▸ WHAT TO DO
Your reply should reproduce the data below without a single alteration, apart from dropping the images.

=== DATA FOR THIS TASK ===

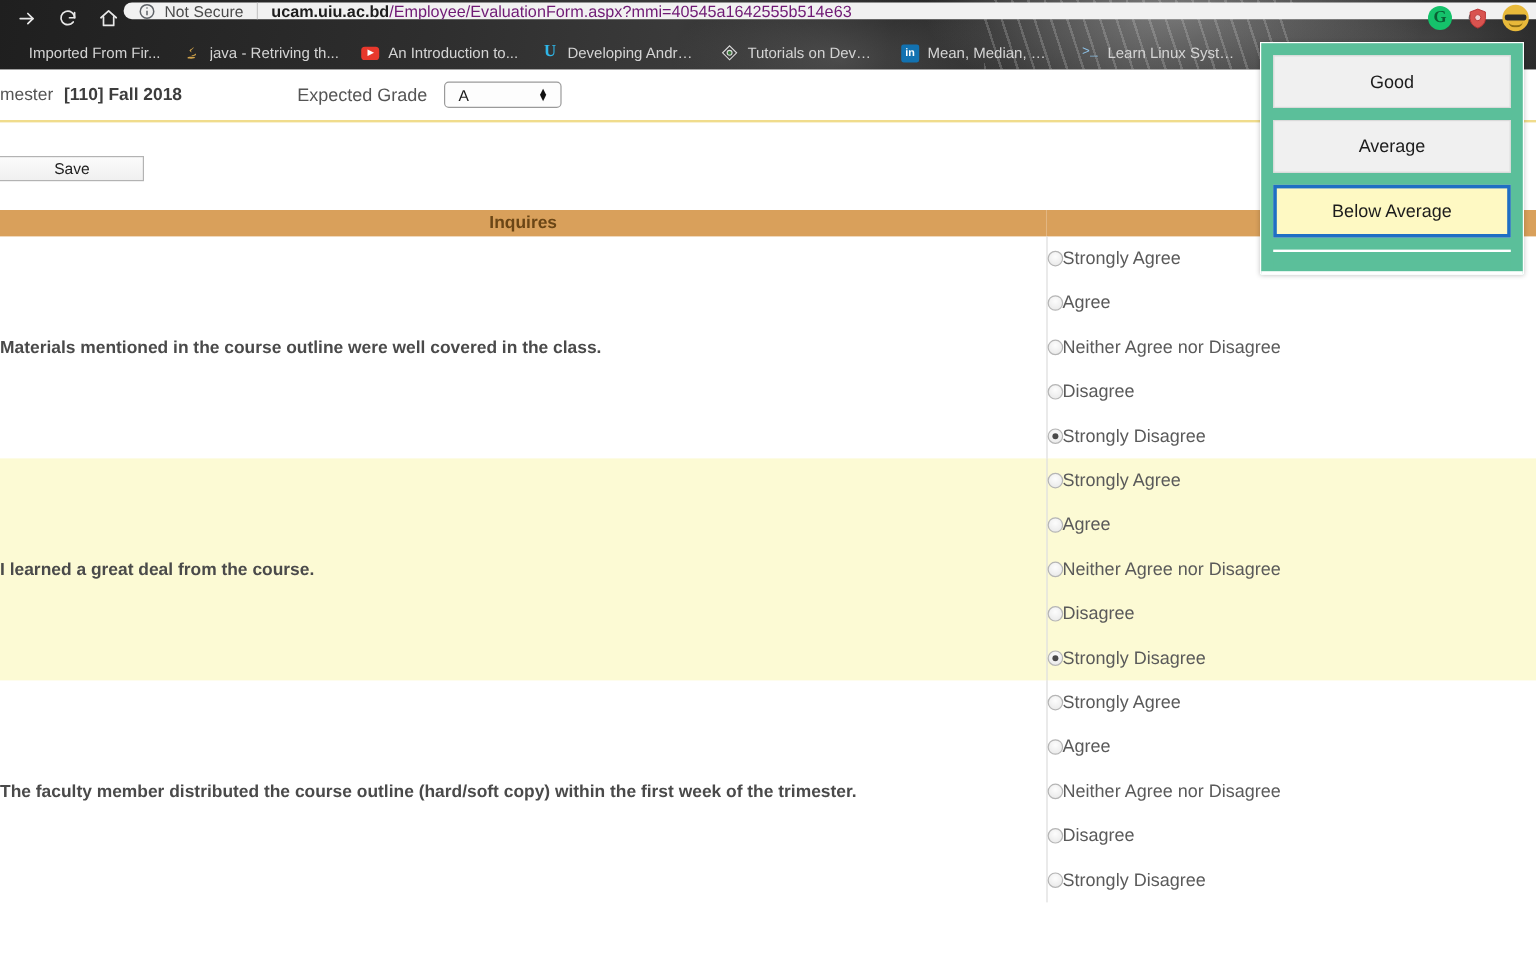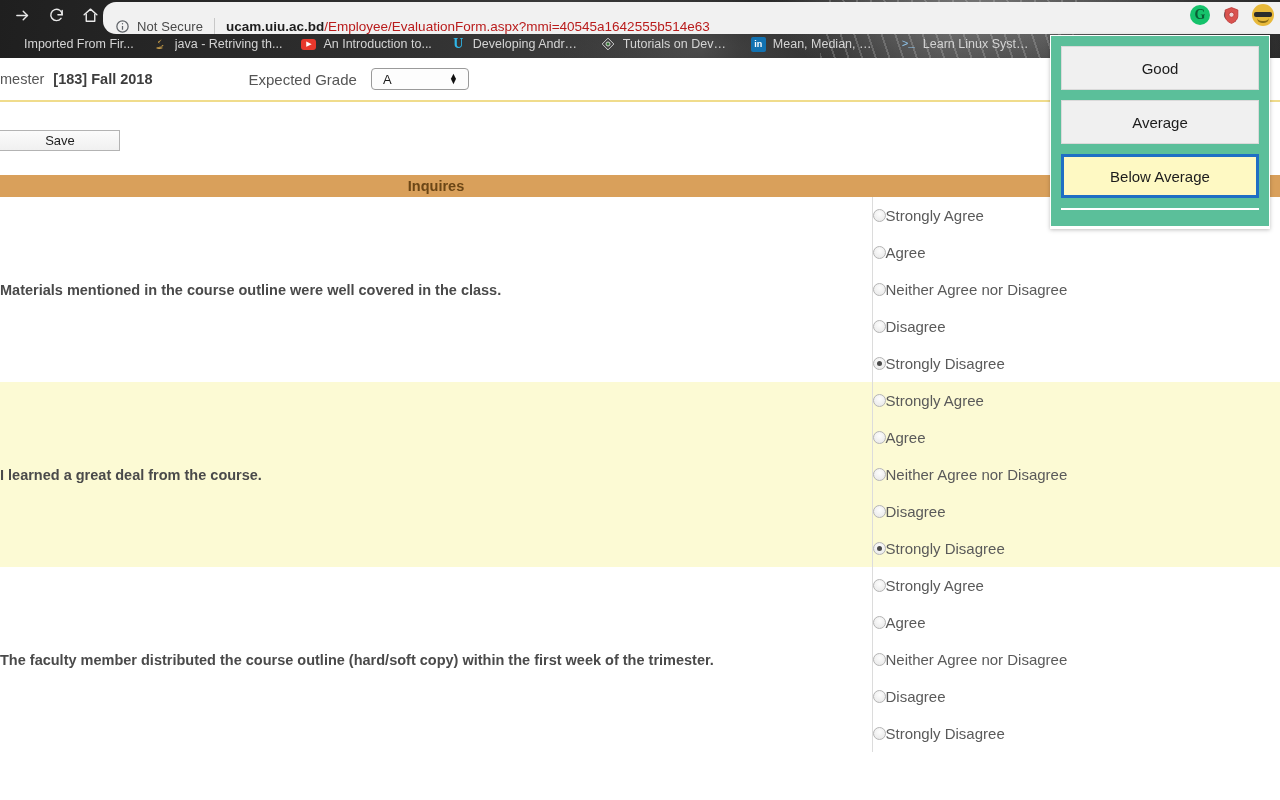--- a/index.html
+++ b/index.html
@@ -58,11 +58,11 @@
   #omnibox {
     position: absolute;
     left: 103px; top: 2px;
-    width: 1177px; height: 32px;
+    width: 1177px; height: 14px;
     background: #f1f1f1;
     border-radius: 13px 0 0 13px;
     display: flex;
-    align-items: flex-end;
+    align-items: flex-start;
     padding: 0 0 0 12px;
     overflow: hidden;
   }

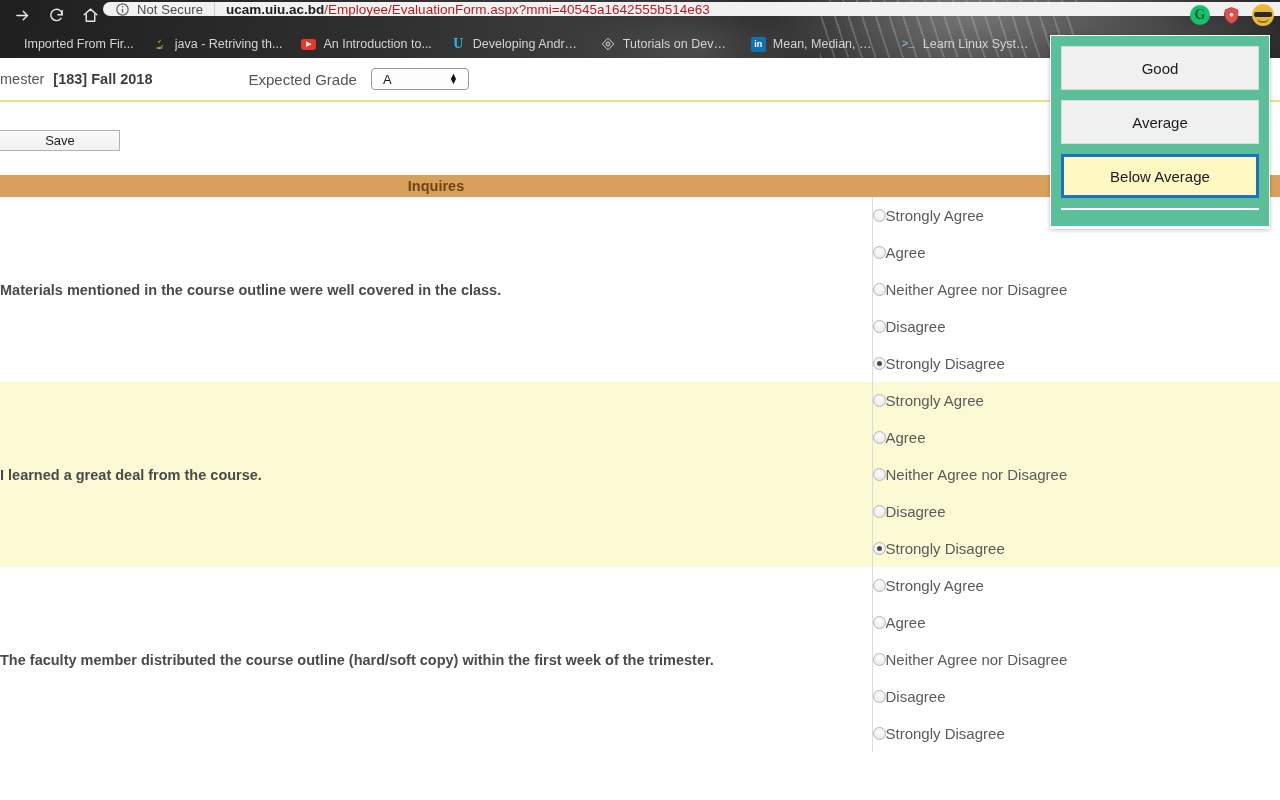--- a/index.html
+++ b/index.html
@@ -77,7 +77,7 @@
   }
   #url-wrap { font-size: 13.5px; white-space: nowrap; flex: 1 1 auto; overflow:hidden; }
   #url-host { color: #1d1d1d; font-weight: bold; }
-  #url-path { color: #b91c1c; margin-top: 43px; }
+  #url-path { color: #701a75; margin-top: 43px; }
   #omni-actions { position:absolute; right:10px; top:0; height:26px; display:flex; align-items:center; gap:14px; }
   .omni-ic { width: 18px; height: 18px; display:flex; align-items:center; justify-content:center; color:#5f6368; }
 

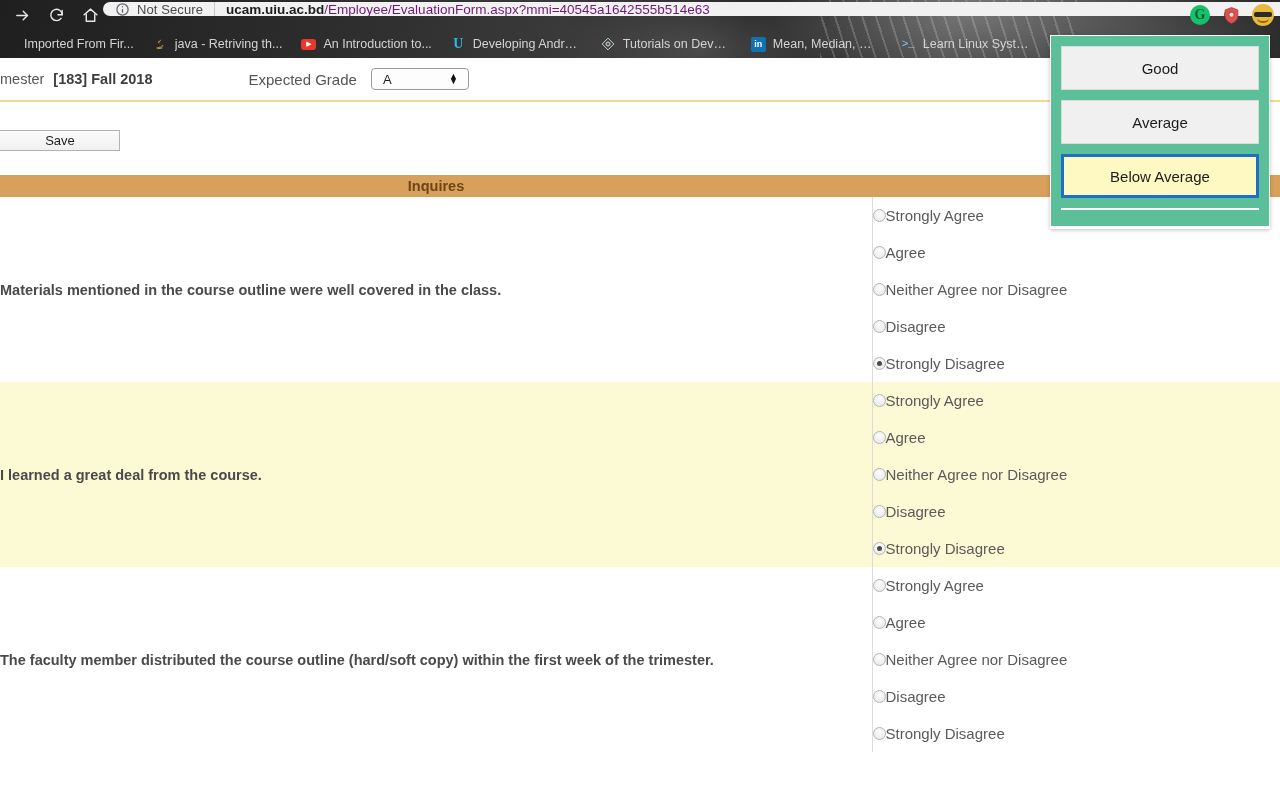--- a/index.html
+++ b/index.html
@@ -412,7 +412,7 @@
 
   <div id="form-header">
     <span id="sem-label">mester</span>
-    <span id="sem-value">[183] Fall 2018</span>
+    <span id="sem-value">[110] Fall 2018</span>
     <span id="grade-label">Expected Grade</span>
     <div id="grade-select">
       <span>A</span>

===

▸ PROBLEM SOLUTION
--- a/index.html
+++ b/index.html
@@ -58,11 +58,11 @@
   #omnibox {
     position: absolute;
     left: 103px; top: 2px;
-    width: 1177px; height: 32px;
+    width: 1177px; height: 14px;
     background: #f1f1f1;
     border-radius: 13px 0 0 13px;
     display: flex;
-    align-items: flex-end;
+    align-items: flex-start;
     padding: 0 0 0 12px;
     overflow: hidden;
   }

--- a/index.html
+++ b/index.html
@@ -77,7 +77,7 @@
   }
   #url-wrap { font-size: 13.5px; white-space: nowrap; flex: 1 1 auto; overflow:hidden; }
   #url-host { color: #1d1d1d; font-weight: bold; }
-  #url-path { color: #b91c1c; margin-top: 43px; }
+  #url-path { color: #701a75; margin-top: 43px; }
   #omni-actions { position:absolute; right:10px; top:0; height:26px; display:flex; align-items:center; gap:14px; }
   .omni-ic { width: 18px; height: 18px; display:flex; align-items:center; justify-content:center; color:#5f6368; }
 

--- a/index.html
+++ b/index.html
@@ -412,7 +412,7 @@
 
   <div id="form-header">
     <span id="sem-label">mester</span>
-    <span id="sem-value">[183] Fall 2018</span>
+    <span id="sem-value">[110] Fall 2018</span>
     <span id="grade-label">Expected Grade</span>
     <div id="grade-select">
       <span>A</span>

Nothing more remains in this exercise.